## Action item
Below are the records; copy each line in which "none" can be found.

## Data supplied
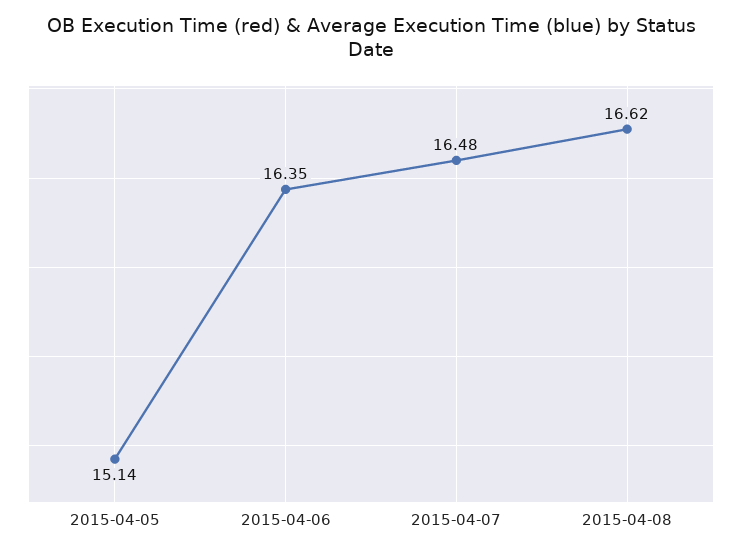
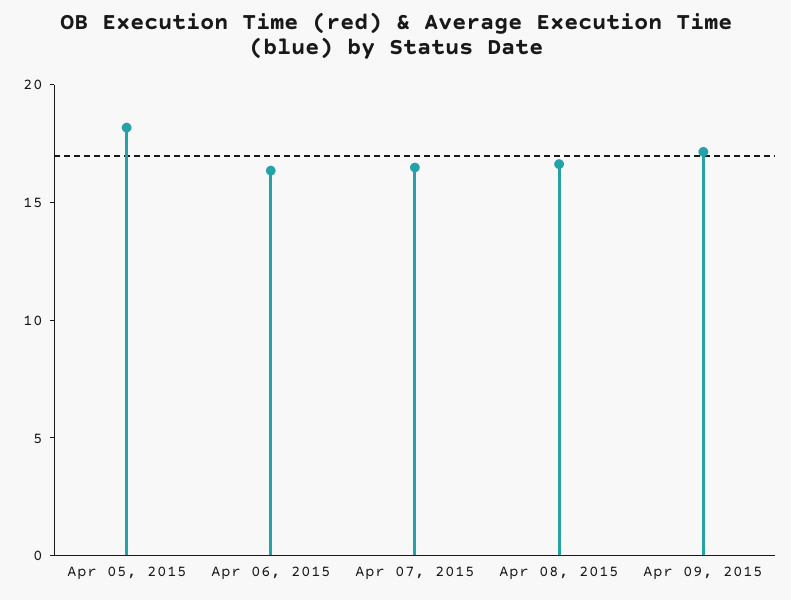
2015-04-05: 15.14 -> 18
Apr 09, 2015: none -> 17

---

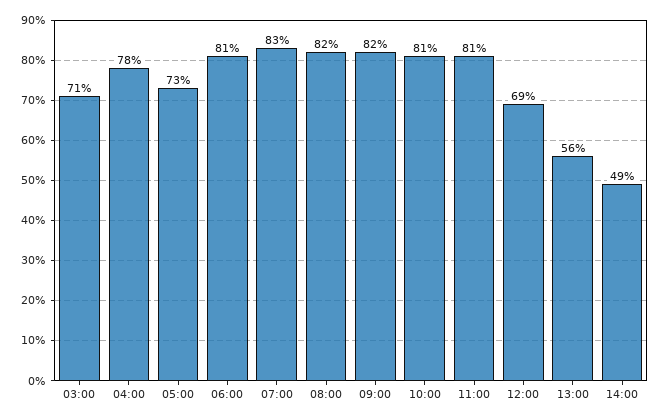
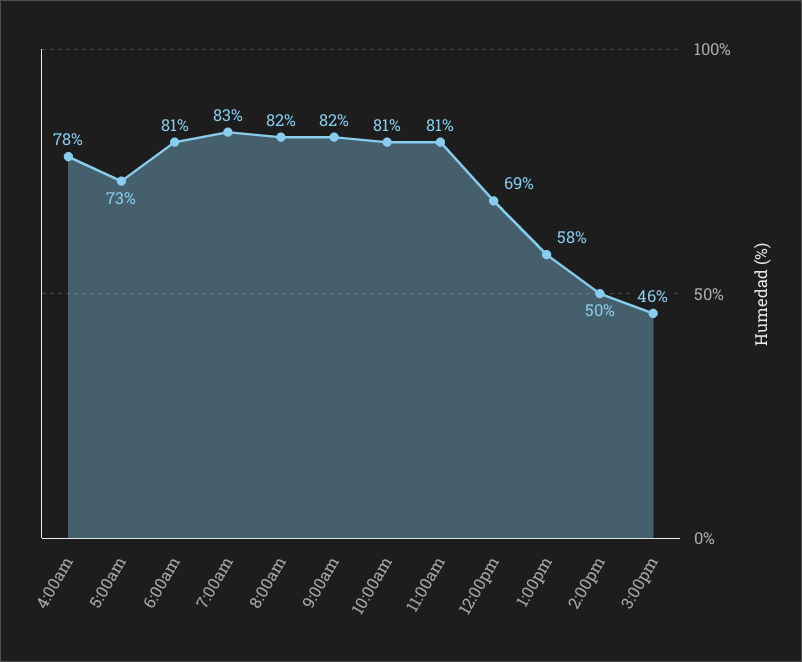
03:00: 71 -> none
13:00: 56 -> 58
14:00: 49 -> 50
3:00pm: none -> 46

...

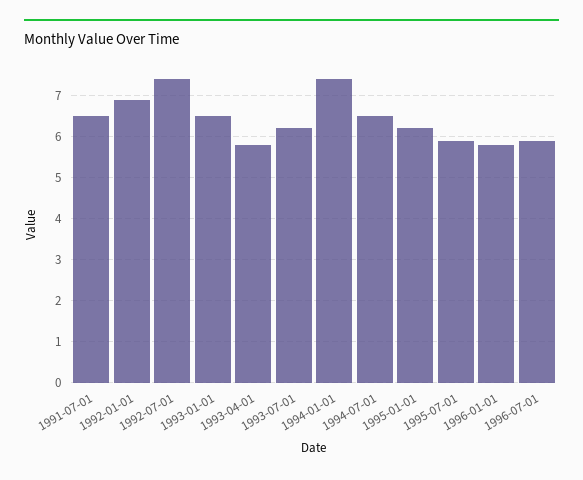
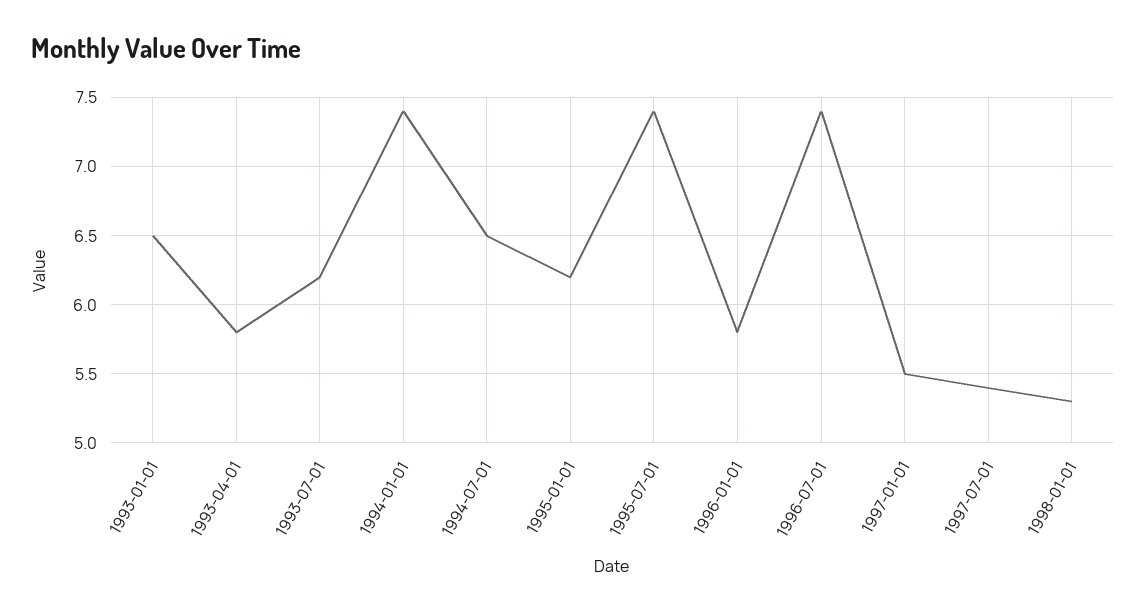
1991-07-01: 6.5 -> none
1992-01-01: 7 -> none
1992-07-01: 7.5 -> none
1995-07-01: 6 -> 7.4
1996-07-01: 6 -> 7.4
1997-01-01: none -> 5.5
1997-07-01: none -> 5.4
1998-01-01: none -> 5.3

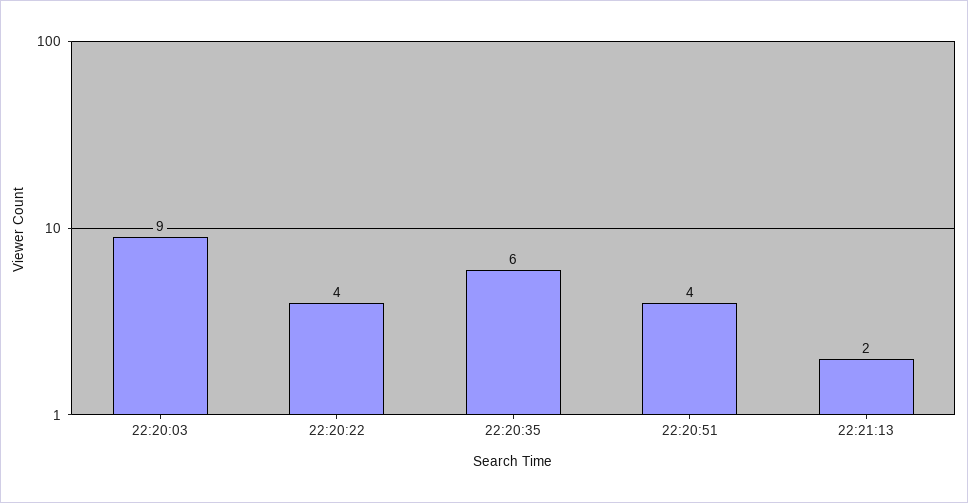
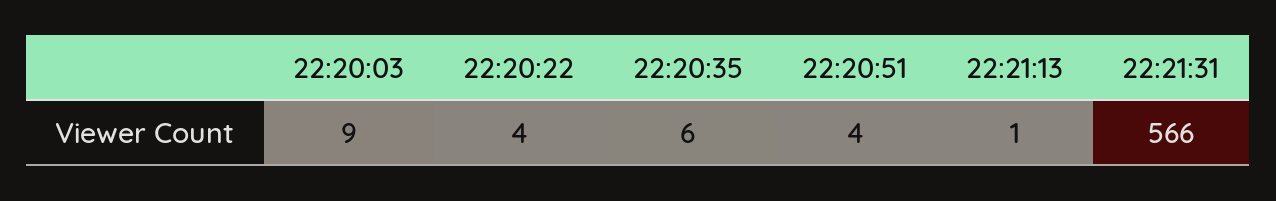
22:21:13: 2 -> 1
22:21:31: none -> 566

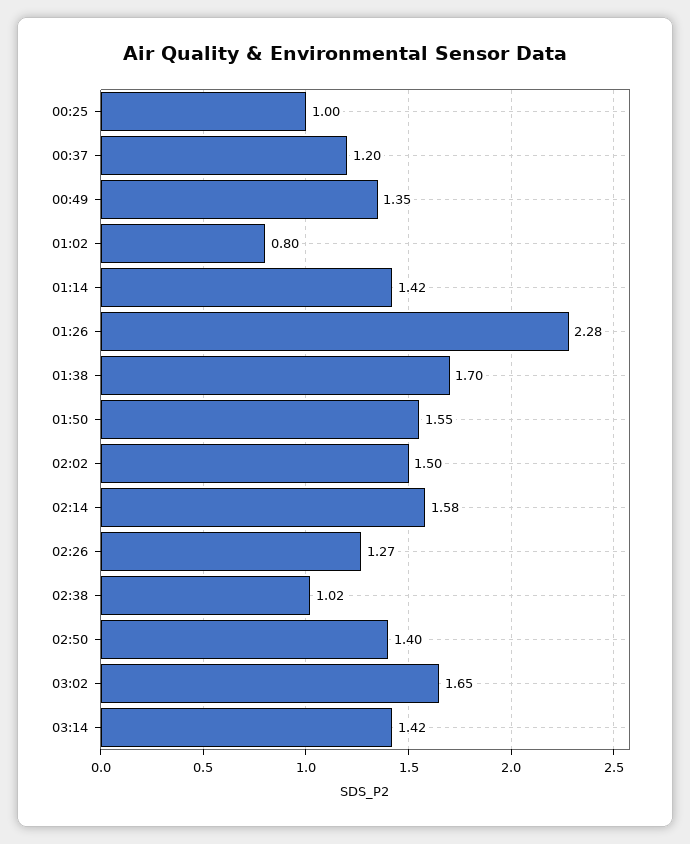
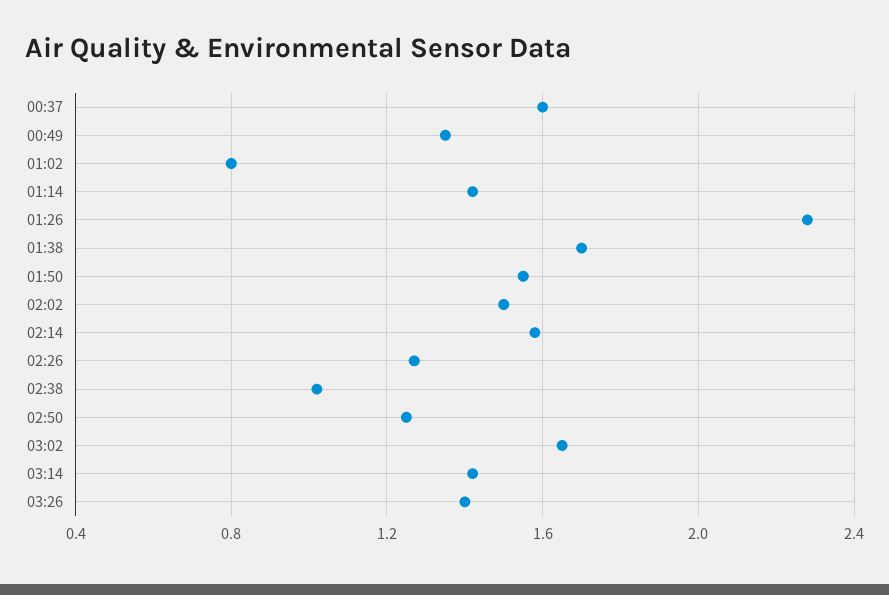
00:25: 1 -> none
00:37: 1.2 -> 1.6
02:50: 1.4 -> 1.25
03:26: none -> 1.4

## Exercise answer
Apr 09, 2015: none -> 17
03:00: 71 -> none
3:00pm: none -> 46
1991-07-01: 6.5 -> none
1992-01-01: 7 -> none
1992-07-01: 7.5 -> none
1997-01-01: none -> 5.5
1997-07-01: none -> 5.4
1998-01-01: none -> 5.3
22:21:31: none -> 566
00:25: 1 -> none
03:26: none -> 1.4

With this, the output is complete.